» **WHAT THE TASK ASKS**
Find the lines below that contain the string "faded". Copy each one.
=-=-=-=-=
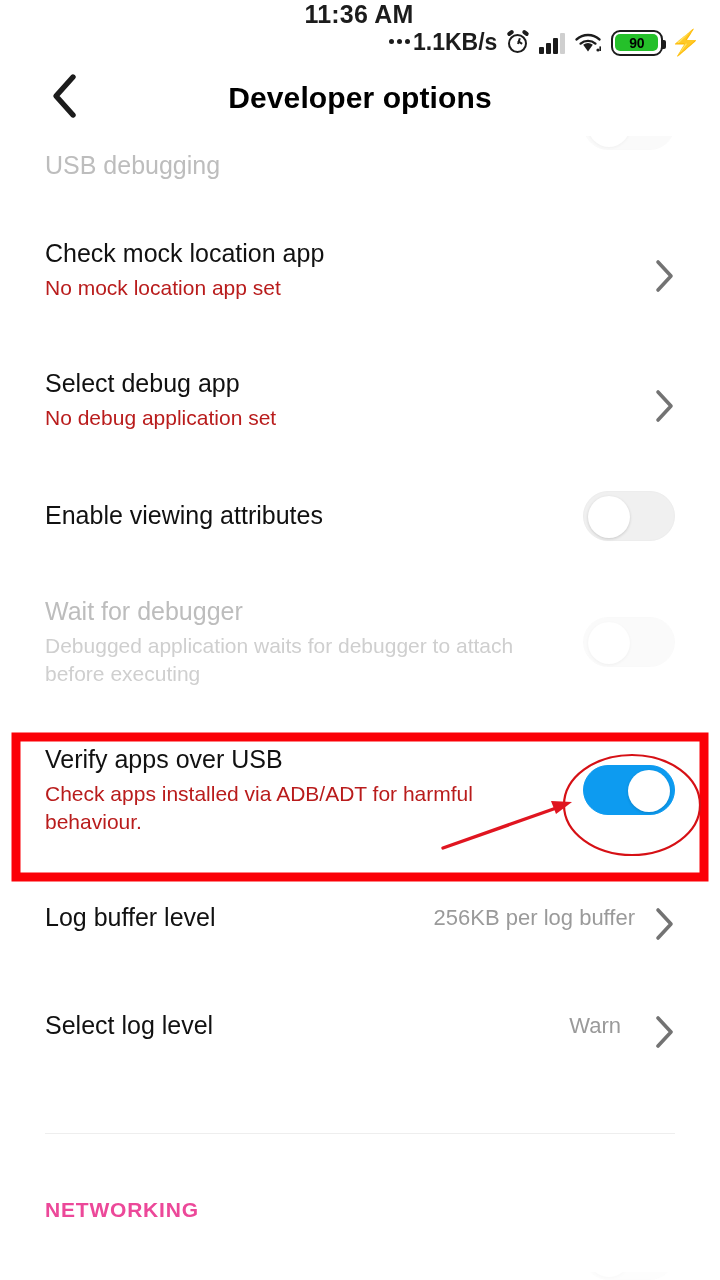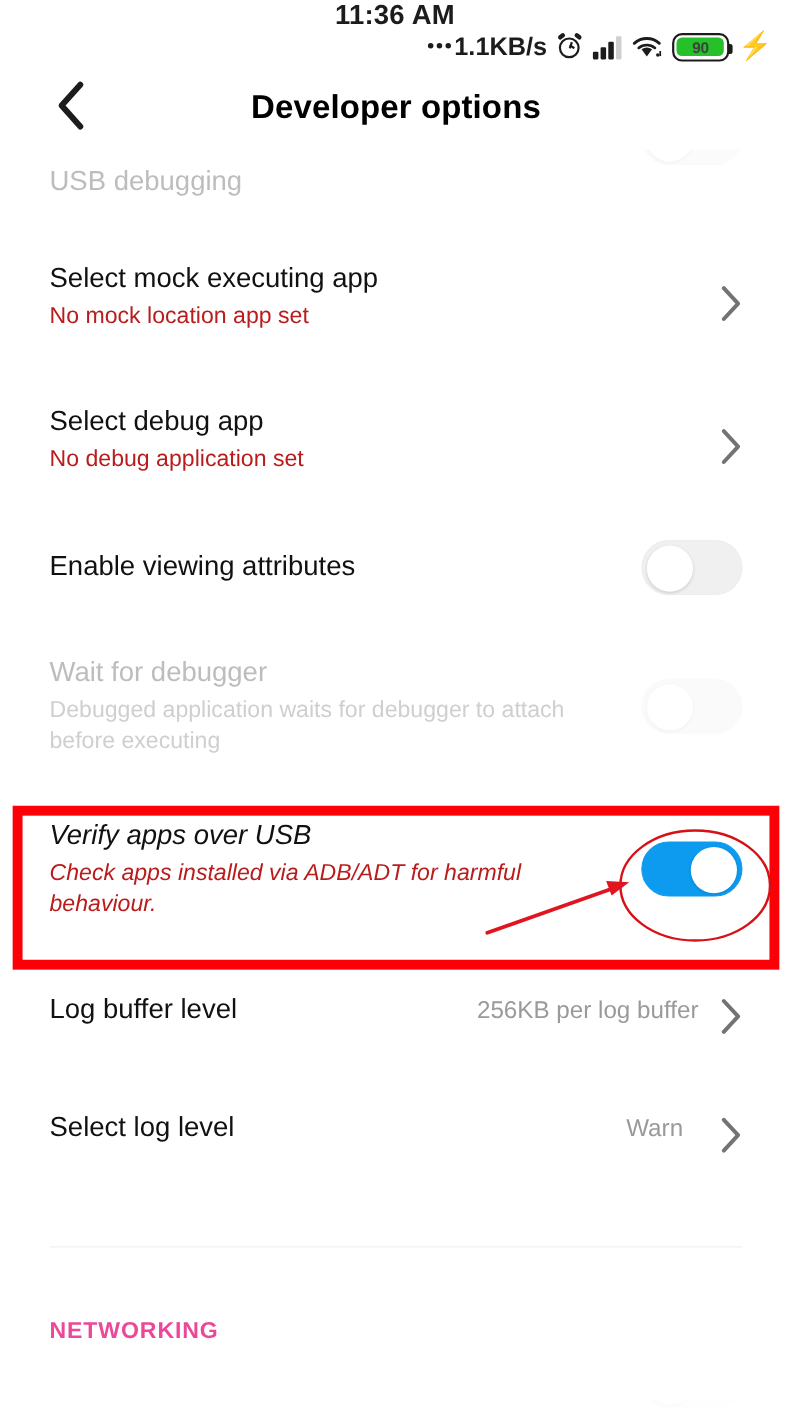--- a/index.html
+++ b/index.html
@@ -62,21 +62,21 @@
     width:52px; height:26px; border:2.6px solid #1c1c1c; border-radius:9px;
     position:relative; display:flex; align-items:center; padding:2.5px;
   }
   .battery::after {
     content:""; position:absolute; right:-5.5px; top:8px;
     width:4px; height:9px; background:#1c1c1c; border-radius:0 2px 2px 0;
   }
   .battery .fill {
     width:100%; height:100%; background:#25c02a; border-radius:5px;
     display:flex; align-items:center; justify-content:center;
-    font-size:14px; font-weight:700; color:#404040; letter-spacing:-.3px;
+    font-size:14px; font-weight:700; color:#000000; letter-spacing:-.3px;
   }
   .bolt { font-size:25px; color:#1c1c1c; line-height:1; margin-left:-1px; }
 
   
   #app-header {
     position:absolute; top:56px; left:0; width:720px; height:84px;
     display:flex; align-items:center;
   }
   #back-button {
     position:absolute; left:33px; top:50%; transform:translateY(-50%);
@@ -208,21 +208,21 @@
       </div>
       <div class="clip-top" style="top:-4px;">
         <div class="toggle faded">
           <span class="knob"></span>
         </div>
       </div>
     </div>
 
     <div class="row" style="height:132px;">
       <div class="row-text">
-        <div class="row-title">Select mock executing app</div>
+        <div class="row-title">Check mock location app</div>
         <div class="row-sub">No mock location app set</div>
       </div>
       <span class="chevron">
         <svg width="22" height="34" viewBox="0 0 22 34">
           <polyline points="5,3 18,17 5,31" fill="none" stroke="#737373" stroke-width="3.6" stroke-linecap="round" stroke-linejoin="round"></polyline>
         </svg>
       </span>
     </div>
 
     <div class="row" style="height:128px;">
@@ -249,21 +249,21 @@
     <div class="row dim" style="height:148px;">
       <div class="row-text" style="padding-right:60px;">
         <div class="row-title">Wait for debugger</div>
         <div class="row-sub">Debugged application waits for debugger to attach before executing</div>
       </div>
       <div class="toggle faded">
         <span class="knob"></span>
       </div>
     </div>
 
-    <div class="row" style="height:148px;font-style:italic;">
+    <div class="row" style="height:148px;">
       <div class="row-text" style="padding-right:100px;">
         <div class="row-title">Verify apps over USB</div>
         <div class="row-sub">Check apps installed via ADB/ADT for harmful behaviour.</div>
       </div>
       <div class="toggle on">
         <span class="knob"></span>
       </div>
     </div>
 
     <div class="row" style="height:108px;">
=-=-=-=-=
» **WRITTEN ANSWER**
         <div class="toggle faded">
       <div class="toggle faded">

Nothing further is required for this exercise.